Each line of the data below between the one containing "display: flex;" and the one containing "42px; width: 246px;", both included, is to be repeated exactly. Please omit pictures.

○ ○ ○ ○ ○

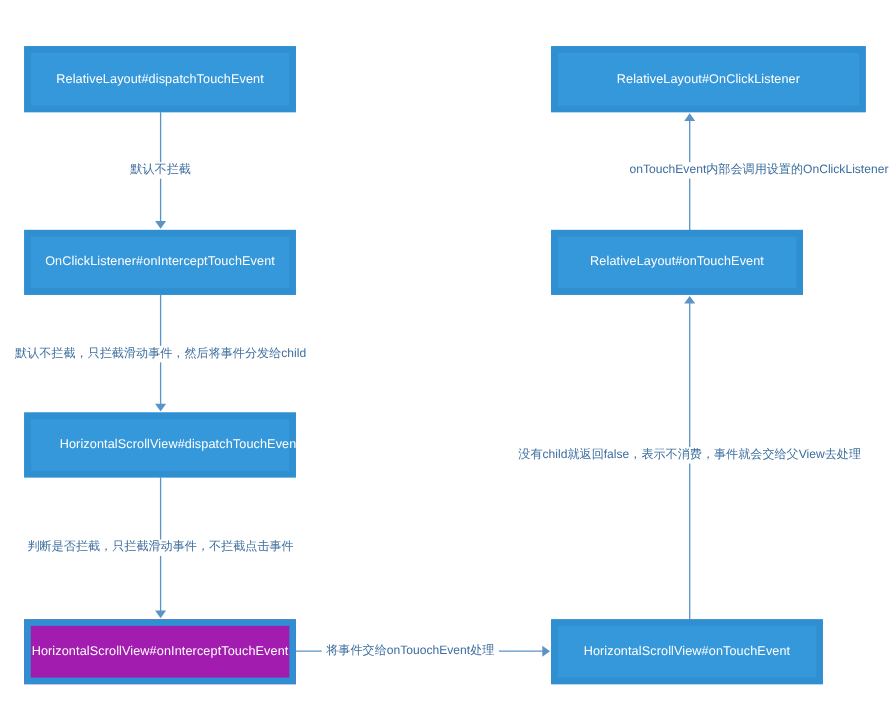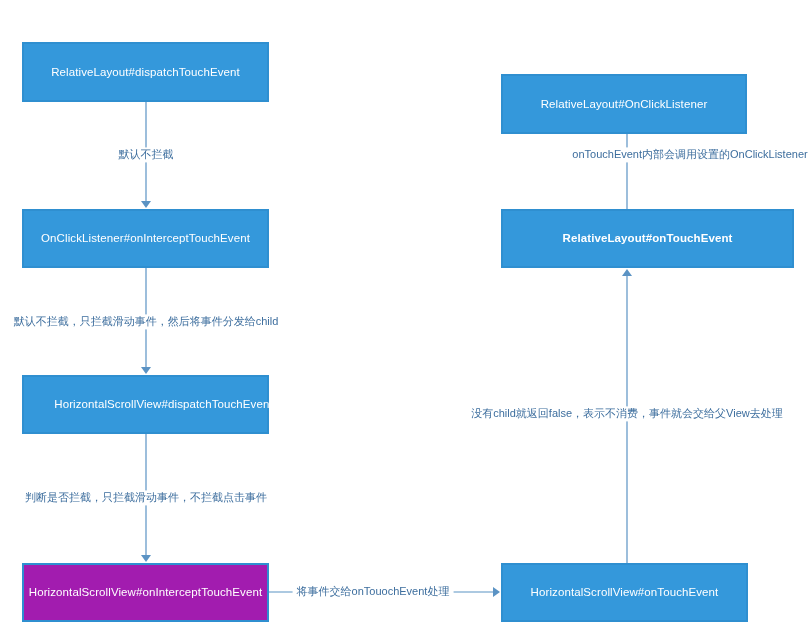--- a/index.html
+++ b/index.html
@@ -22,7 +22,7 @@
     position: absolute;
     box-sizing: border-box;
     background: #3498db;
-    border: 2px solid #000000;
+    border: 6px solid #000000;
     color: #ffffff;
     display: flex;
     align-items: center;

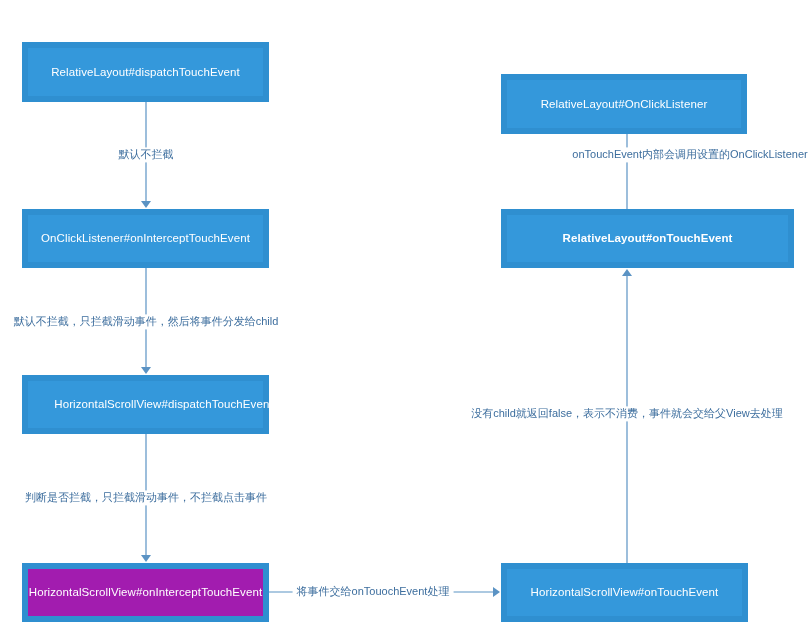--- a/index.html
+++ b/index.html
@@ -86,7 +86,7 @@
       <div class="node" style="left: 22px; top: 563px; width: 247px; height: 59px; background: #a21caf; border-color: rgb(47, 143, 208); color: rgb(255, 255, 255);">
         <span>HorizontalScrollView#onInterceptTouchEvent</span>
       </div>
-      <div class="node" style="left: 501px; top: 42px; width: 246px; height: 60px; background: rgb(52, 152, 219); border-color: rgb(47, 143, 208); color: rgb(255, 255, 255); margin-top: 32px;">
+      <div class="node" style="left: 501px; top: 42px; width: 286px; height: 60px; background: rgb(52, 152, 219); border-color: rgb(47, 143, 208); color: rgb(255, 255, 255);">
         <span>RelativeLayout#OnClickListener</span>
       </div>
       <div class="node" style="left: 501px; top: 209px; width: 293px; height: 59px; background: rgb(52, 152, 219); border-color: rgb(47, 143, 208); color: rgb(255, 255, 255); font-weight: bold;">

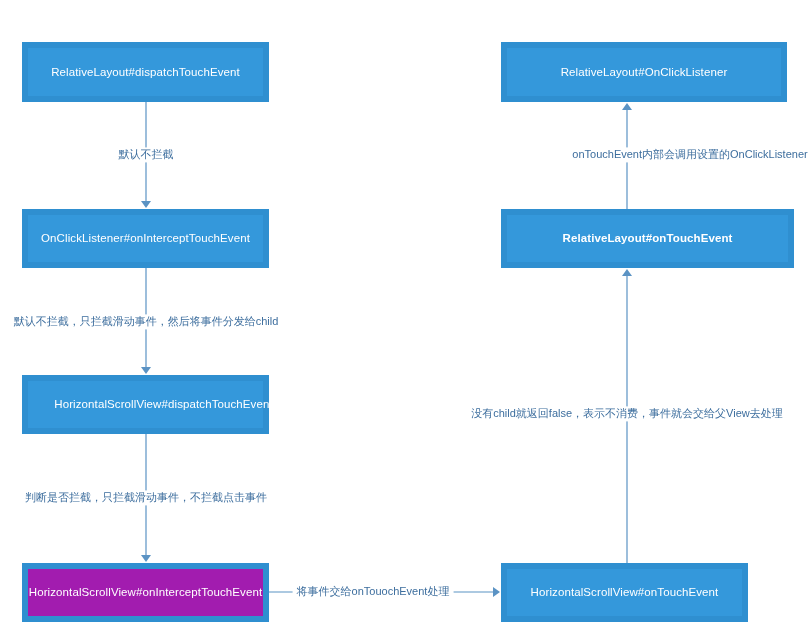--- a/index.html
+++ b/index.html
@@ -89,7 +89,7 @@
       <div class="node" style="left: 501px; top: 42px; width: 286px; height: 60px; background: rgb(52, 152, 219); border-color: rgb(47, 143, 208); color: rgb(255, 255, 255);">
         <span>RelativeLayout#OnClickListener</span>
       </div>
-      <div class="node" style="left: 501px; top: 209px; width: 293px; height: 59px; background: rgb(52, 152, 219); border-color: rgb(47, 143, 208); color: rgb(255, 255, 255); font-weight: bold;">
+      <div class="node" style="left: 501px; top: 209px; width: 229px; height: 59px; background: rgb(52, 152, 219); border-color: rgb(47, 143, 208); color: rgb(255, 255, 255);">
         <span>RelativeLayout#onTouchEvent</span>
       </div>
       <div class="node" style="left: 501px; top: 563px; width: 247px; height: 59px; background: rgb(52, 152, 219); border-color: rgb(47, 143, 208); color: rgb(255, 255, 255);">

○ ○ ○ ○ ○

> **Written solution**
     display: flex;
     align-items: center;

--- a/index.html
+++ b/index.html
@@ -86,7 +86,7 @@
       <div class="node" style="left: 22px; top: 563px; width: 247px; height: 59px; background: #a21caf; border-color: rgb(47, 143, 208); color: rgb(255, 255, 255);">
         <span>HorizontalScrollView#onInterceptTouchEvent</span>
       </div>
-      <div class="node" style="left: 501px; top: 42px; width: 246px; height: 60px; background: rgb(52, 152, 219); border-color: rgb(47, 143, 208); color: rgb(255, 255, 255); margin-top: 32px;">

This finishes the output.